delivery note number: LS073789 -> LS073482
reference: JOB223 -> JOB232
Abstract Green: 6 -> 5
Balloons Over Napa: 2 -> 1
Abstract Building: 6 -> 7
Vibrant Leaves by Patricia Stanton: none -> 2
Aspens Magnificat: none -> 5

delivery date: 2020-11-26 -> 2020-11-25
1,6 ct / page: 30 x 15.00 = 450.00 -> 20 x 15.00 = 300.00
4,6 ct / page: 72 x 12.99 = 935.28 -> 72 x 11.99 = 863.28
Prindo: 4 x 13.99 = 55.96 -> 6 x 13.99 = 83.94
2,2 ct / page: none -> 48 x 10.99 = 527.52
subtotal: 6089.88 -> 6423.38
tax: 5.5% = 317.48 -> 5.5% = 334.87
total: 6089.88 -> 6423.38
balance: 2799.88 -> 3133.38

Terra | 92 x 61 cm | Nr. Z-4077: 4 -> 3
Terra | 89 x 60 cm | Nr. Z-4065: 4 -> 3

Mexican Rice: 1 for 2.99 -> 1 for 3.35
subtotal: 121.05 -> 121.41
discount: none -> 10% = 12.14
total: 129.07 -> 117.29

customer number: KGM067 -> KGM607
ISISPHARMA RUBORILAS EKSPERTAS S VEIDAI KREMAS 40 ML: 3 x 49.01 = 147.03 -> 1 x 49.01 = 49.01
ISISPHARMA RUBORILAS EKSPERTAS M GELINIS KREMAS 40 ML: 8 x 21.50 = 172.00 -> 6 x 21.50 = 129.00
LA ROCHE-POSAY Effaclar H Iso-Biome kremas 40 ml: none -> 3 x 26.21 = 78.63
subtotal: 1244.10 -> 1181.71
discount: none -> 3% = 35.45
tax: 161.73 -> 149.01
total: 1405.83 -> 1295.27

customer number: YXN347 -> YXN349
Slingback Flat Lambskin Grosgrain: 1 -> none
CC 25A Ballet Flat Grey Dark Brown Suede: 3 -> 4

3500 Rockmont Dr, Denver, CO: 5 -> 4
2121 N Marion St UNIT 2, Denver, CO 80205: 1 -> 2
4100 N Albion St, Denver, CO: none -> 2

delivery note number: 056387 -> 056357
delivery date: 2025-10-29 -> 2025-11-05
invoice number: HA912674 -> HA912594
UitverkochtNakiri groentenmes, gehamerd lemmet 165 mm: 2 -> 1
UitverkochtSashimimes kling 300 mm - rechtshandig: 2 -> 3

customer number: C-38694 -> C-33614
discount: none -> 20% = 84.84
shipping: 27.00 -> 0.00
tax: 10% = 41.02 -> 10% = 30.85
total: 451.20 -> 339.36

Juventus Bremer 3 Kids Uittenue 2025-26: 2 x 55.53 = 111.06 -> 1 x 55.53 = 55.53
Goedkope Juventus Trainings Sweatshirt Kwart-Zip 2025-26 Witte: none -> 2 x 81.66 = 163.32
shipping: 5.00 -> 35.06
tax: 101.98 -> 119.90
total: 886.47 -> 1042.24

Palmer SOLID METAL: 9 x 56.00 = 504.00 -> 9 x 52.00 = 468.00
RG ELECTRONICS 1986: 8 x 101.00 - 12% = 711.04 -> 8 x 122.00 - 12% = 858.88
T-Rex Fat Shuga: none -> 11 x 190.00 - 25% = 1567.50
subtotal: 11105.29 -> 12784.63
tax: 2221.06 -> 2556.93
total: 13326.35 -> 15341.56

- _REQUIRED ACTION_
All that is wanted is the lines from the one containing "discount: none -> 20% = 84.84" through the last line of the records, restated word for word.

- _ANSWER FOR THE TASK_
discount: none -> 20% = 84.84
shipping: 27.00 -> 0.00
tax: 10% = 41.02 -> 10% = 30.85
total: 451.20 -> 339.36

Juventus Bremer 3 Kids Uittenue 2025-26: 2 x 55.53 = 111.06 -> 1 x 55.53 = 55.53
Goedkope Juventus Trainings Sweatshirt Kwart-Zip 2025-26 Witte: none -> 2 x 81.66 = 163.32
shipping: 5.00 -> 35.06
tax: 101.98 -> 119.90
total: 886.47 -> 1042.24

Palmer SOLID METAL: 9 x 56.00 = 504.00 -> 9 x 52.00 = 468.00
RG ELECTRONICS 1986: 8 x 101.00 - 12% = 711.04 -> 8 x 122.00 - 12% = 858.88
T-Rex Fat Shuga: none -> 11 x 190.00 - 25% = 1567.50
subtotal: 11105.29 -> 12784.63
tax: 2221.06 -> 2556.93
total: 13326.35 -> 15341.56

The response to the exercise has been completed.